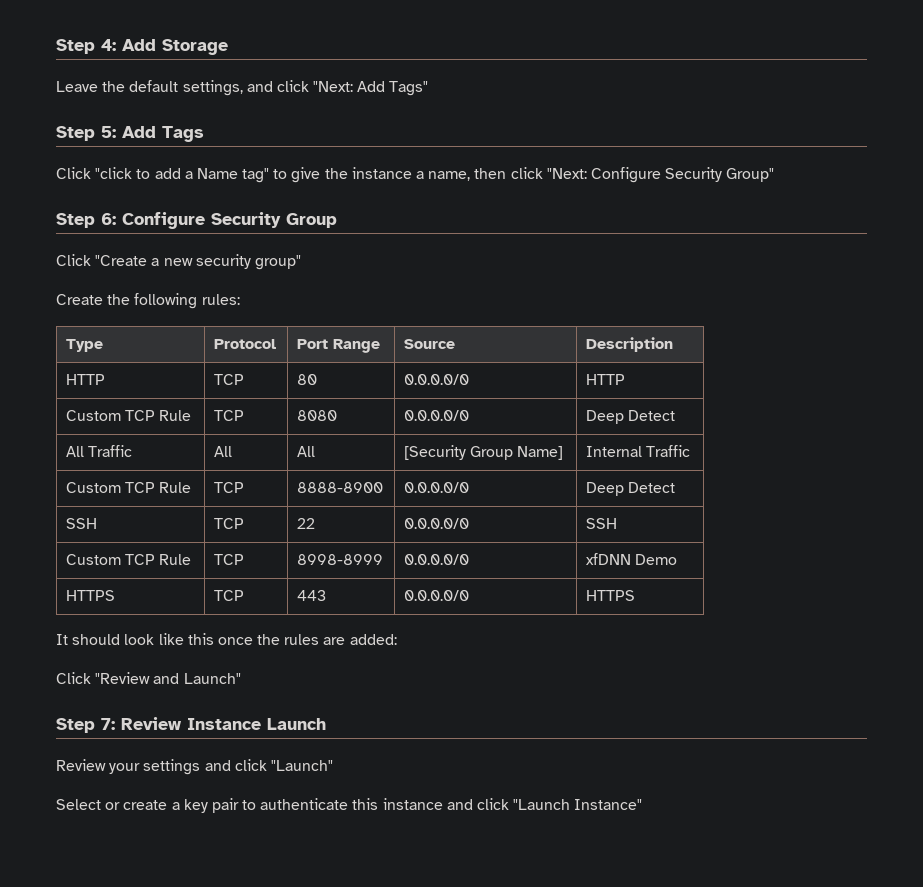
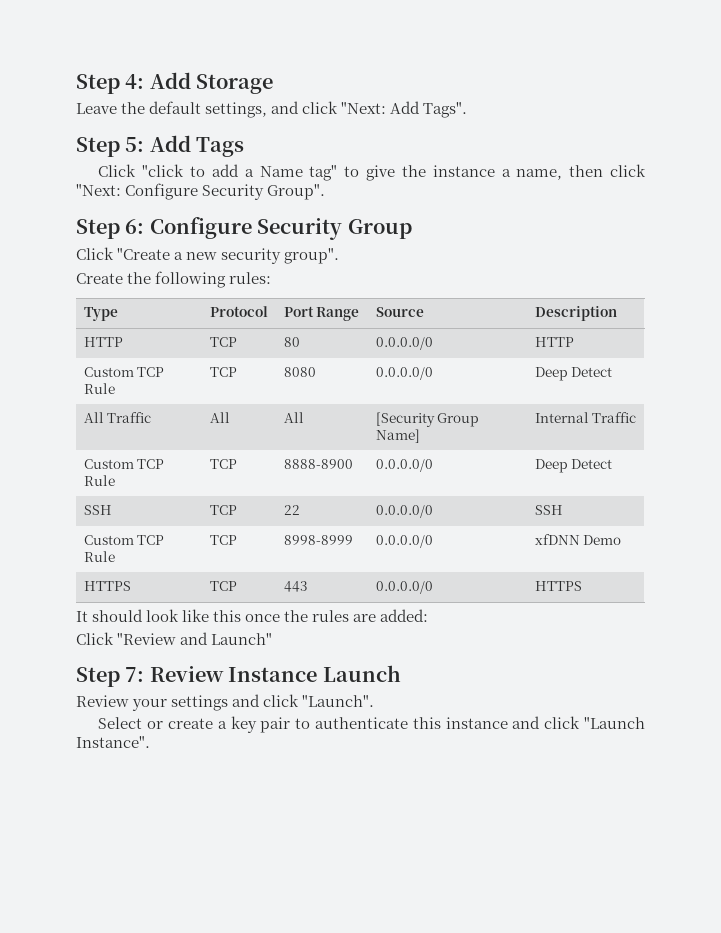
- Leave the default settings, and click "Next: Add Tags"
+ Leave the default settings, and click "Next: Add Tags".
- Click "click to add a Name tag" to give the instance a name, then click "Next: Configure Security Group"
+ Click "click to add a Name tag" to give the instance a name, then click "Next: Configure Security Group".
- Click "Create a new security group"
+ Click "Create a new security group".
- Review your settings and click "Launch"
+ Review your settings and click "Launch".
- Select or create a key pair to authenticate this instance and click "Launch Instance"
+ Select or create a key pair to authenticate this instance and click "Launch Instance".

──────

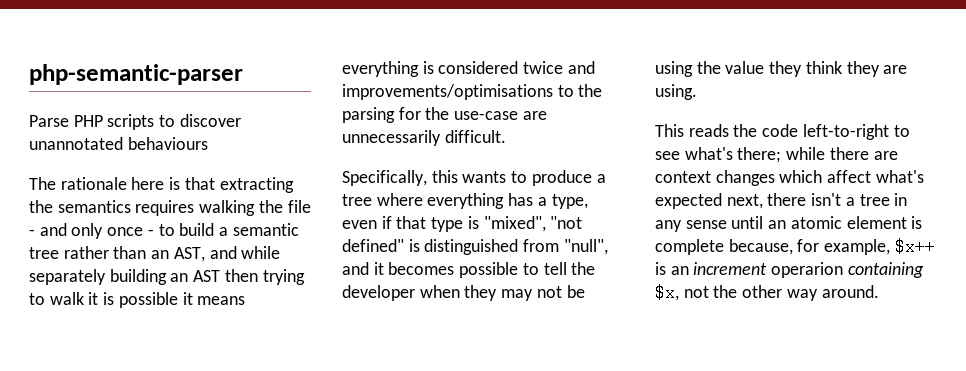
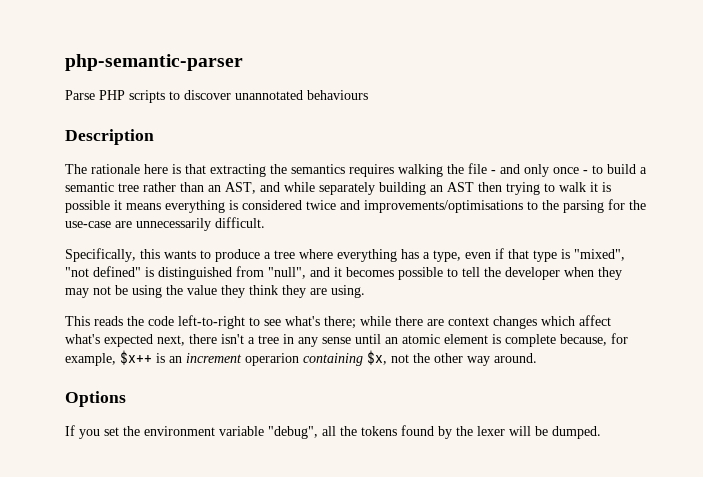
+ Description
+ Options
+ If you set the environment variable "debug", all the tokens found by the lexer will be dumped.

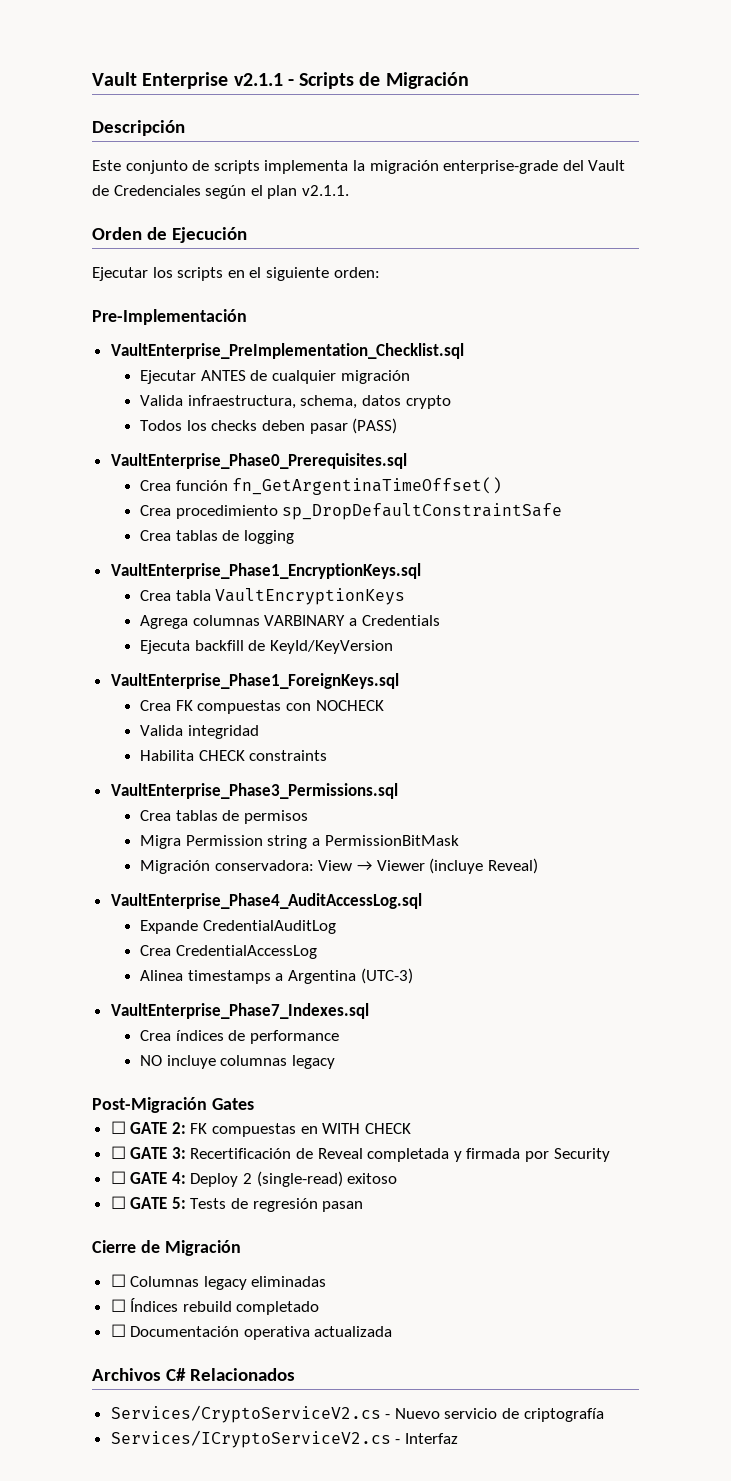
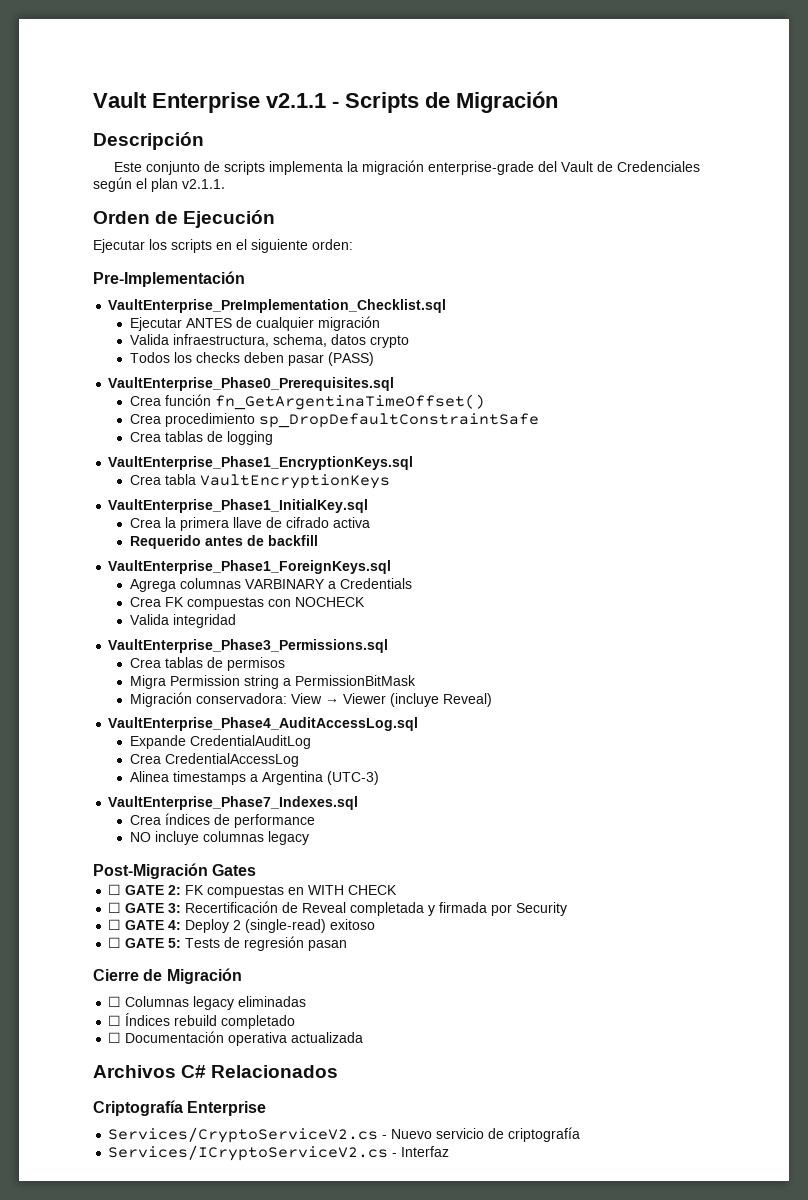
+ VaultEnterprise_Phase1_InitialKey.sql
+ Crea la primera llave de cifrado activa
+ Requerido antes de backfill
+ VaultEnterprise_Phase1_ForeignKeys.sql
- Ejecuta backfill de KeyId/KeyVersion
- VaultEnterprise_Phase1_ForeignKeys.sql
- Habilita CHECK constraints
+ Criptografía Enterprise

──────

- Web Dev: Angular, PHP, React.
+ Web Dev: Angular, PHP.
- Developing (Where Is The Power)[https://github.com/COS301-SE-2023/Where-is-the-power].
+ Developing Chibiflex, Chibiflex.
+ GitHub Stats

──────

Search the data for "your". Copy every matching line.

- Review your settings and click "Launch"
+ Review your settings and click "Launch".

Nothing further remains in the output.